Australian music festivals aren’t just about riding the Soundwave or enjoying some Splendour In The Grass. Down Under, we’re lucky enough to have a thriving and ever-expanding selection of boutique events.

With the festival marketplace becoming increasingly crowded, many punters are opting to go boutique, where the experience is more chilled and relaxed and lineups are more often curated to particular tastes.

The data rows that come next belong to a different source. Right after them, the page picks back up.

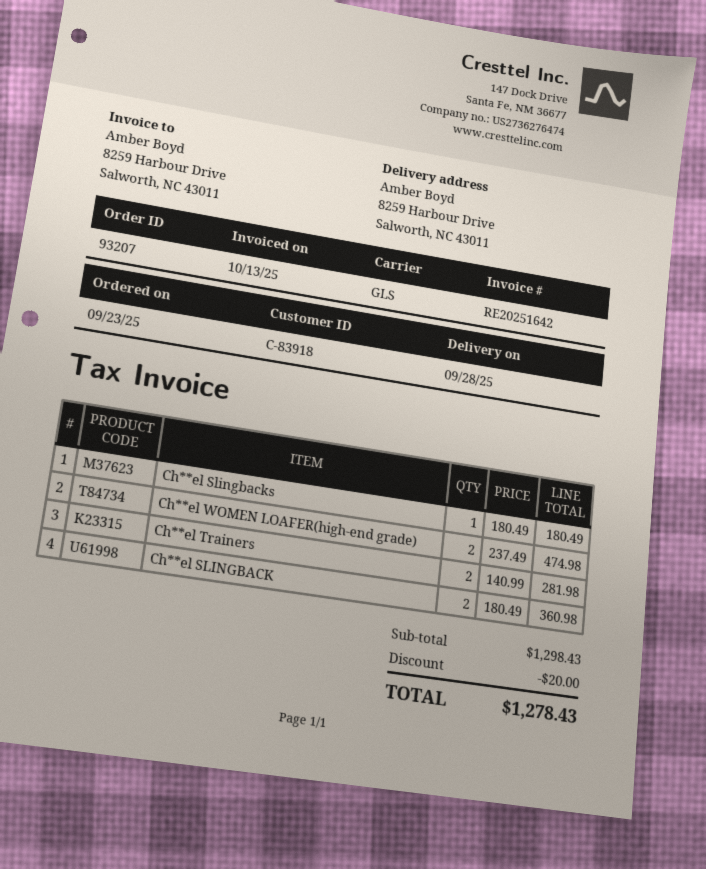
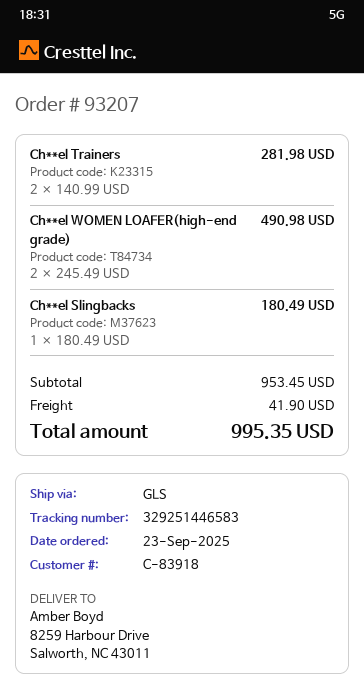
Ch**el WOMEN LOAFER(high-end grade): 2 x 237.49 = 474.98 -> 2 x 245.49 = 490.98
Ch**el SLINGBACK: 2 x 180.49 = 360.98 -> none
subtotal: 1298.43 -> 953.45
discount: 20.00 -> none
shipping: none -> 41.90
total: 1278.43 -> 995.35

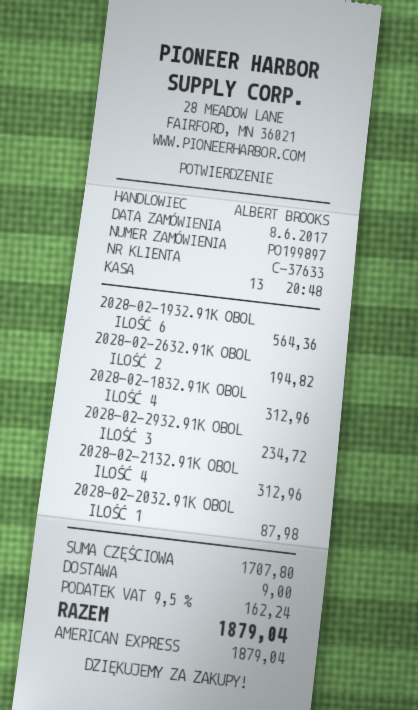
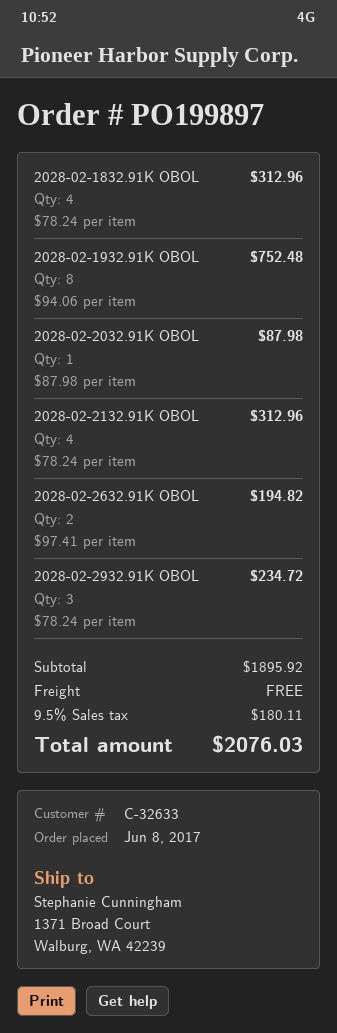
customer number: C-37633 -> C-32633
2028-02-1932.91K OBOL: 6 for 564.36 -> 8 for 752.48
subtotal: 1707.80 -> 1895.92
shipping: 9.00 -> 0.00
tax: 9.5% = 162.24 -> 9.5% = 180.11
total: 1879.04 -> 2076.03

We explored the movement in our list of 26 Incredible Boutique Aussie Music Festivals You Need To Attend, which featured some of the great events you can find if you look past the likes of Falls and Laneway.

To find out why boutique festivals have become so popular, particularly by Australians, we assembled a crack team of music festival specialists and Aussie musicians, who offered their personal experiences and informed opinions.

We managed to steal some time from Simon Luke, Director at Festival Of The Sun; Alex Wilson, bassist for sleepmakeswaves; Alex Cameron, guitarist for Bad // Dreems; Declan Melia, frontman for British India; and Pat Pierce, one half of Piece Brothers.


Simon: I’ve been a festivalgoer from about 17, going to plenty of boutique stuff on farms, to then opening my eyes to the world of big city festivals such as my first Big Day Out as a grommie with my little surfie rat buddies.

My favourite big festivals include Splendour, just for its ‘world away from the world’ experience. I love the fact 20,000 young people are given the chance to join together and enjoy swicthing off from ths real world for four days in a really great environment.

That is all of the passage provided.